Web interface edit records
▬▬▬▬▬▬▬▬▬▬

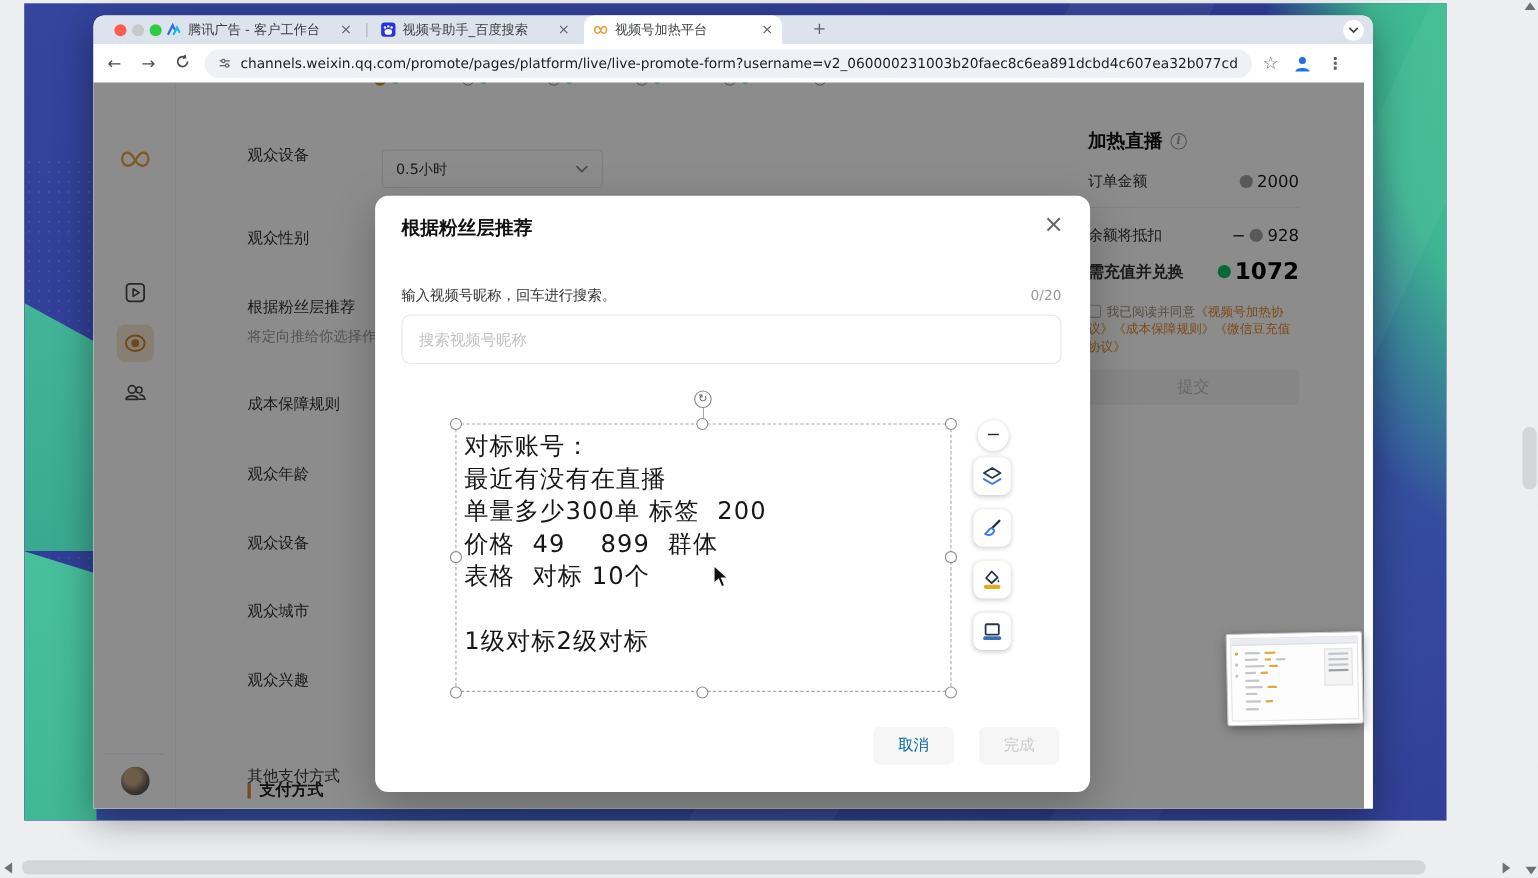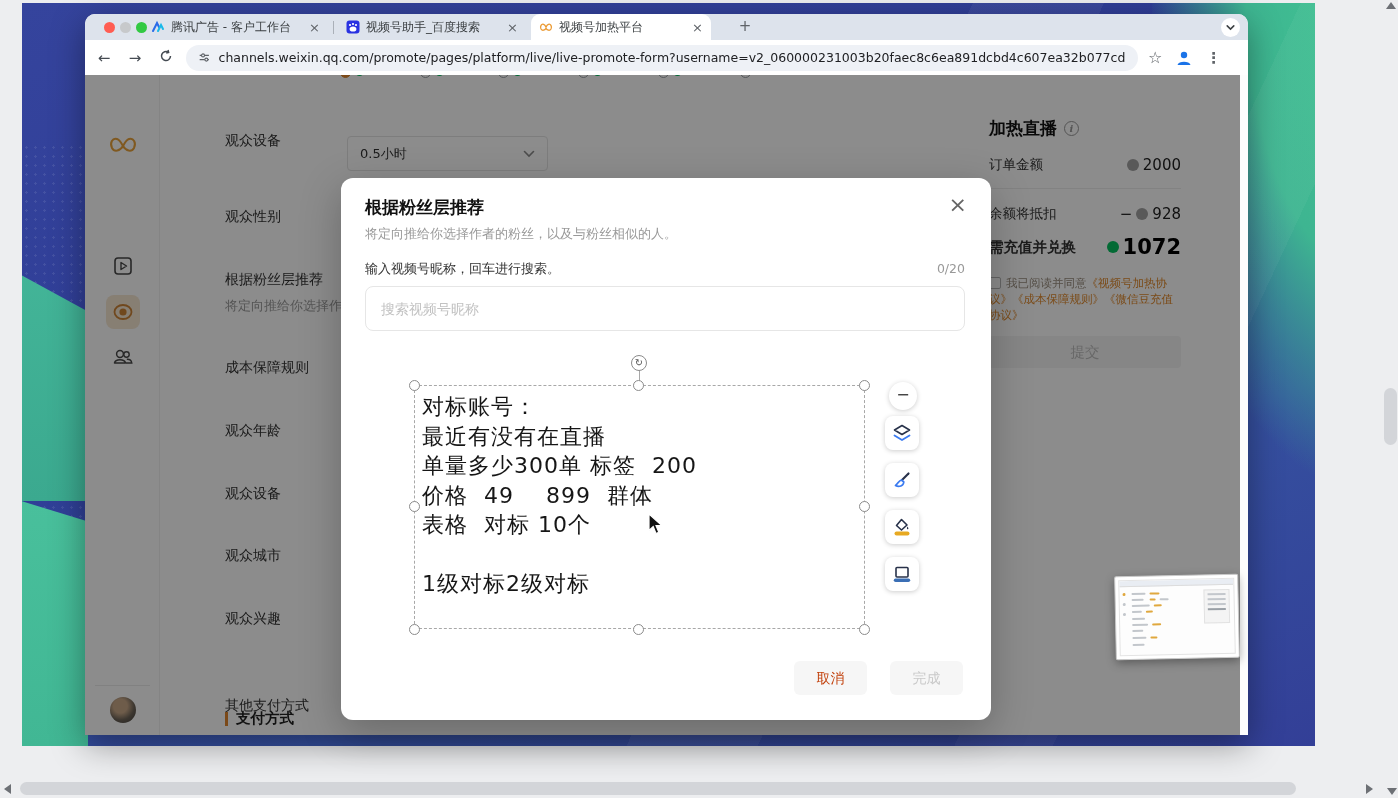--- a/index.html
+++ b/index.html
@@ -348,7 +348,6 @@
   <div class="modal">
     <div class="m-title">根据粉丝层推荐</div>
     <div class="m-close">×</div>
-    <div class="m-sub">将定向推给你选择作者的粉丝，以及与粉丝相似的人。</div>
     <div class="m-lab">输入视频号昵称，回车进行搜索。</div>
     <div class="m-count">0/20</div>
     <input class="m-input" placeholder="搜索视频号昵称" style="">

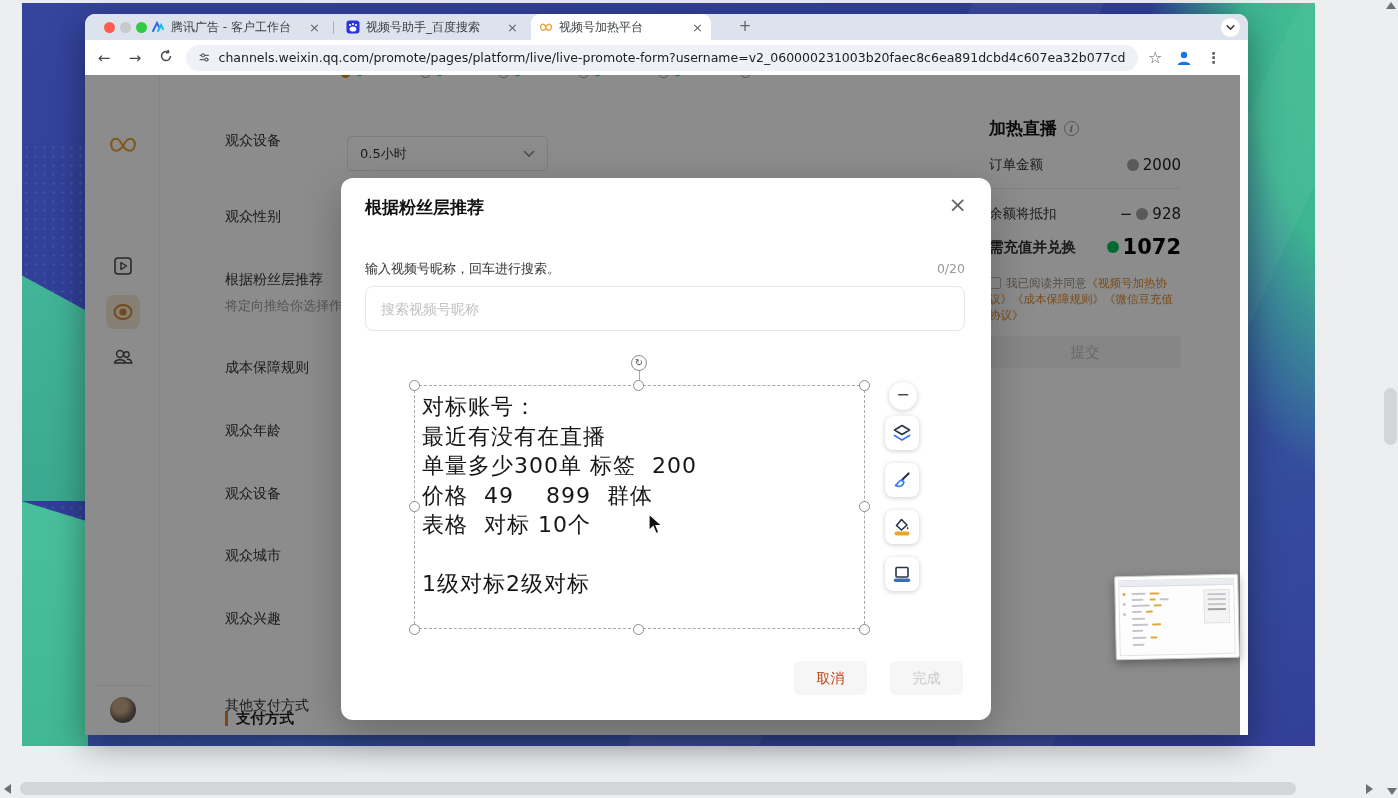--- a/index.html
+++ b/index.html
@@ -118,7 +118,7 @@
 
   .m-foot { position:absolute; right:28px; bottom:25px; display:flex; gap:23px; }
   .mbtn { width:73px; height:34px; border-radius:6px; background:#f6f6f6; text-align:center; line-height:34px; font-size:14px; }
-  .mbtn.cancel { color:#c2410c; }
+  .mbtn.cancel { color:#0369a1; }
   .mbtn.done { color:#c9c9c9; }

▬▬▬▬▬▬▬▬▬▬

EXERCISE DIRECTIONS: If a line in the records holds the string "class", copy it.

RESPONSE BELOW:
   <div class="modal">
     <div class="m-title">根据粉丝层推荐</div>
     <div class="m-close">×</div>
-    <div class="m-sub">将定向推给你选择作者的粉丝，以及与粉丝相似的人。</div>
     <div class="m-lab">输入视频号昵称，回车进行搜索。</div>
     <div class="m-count">0/20</div>
     <input class="m-input" placeholder="搜索视频号昵称" style="">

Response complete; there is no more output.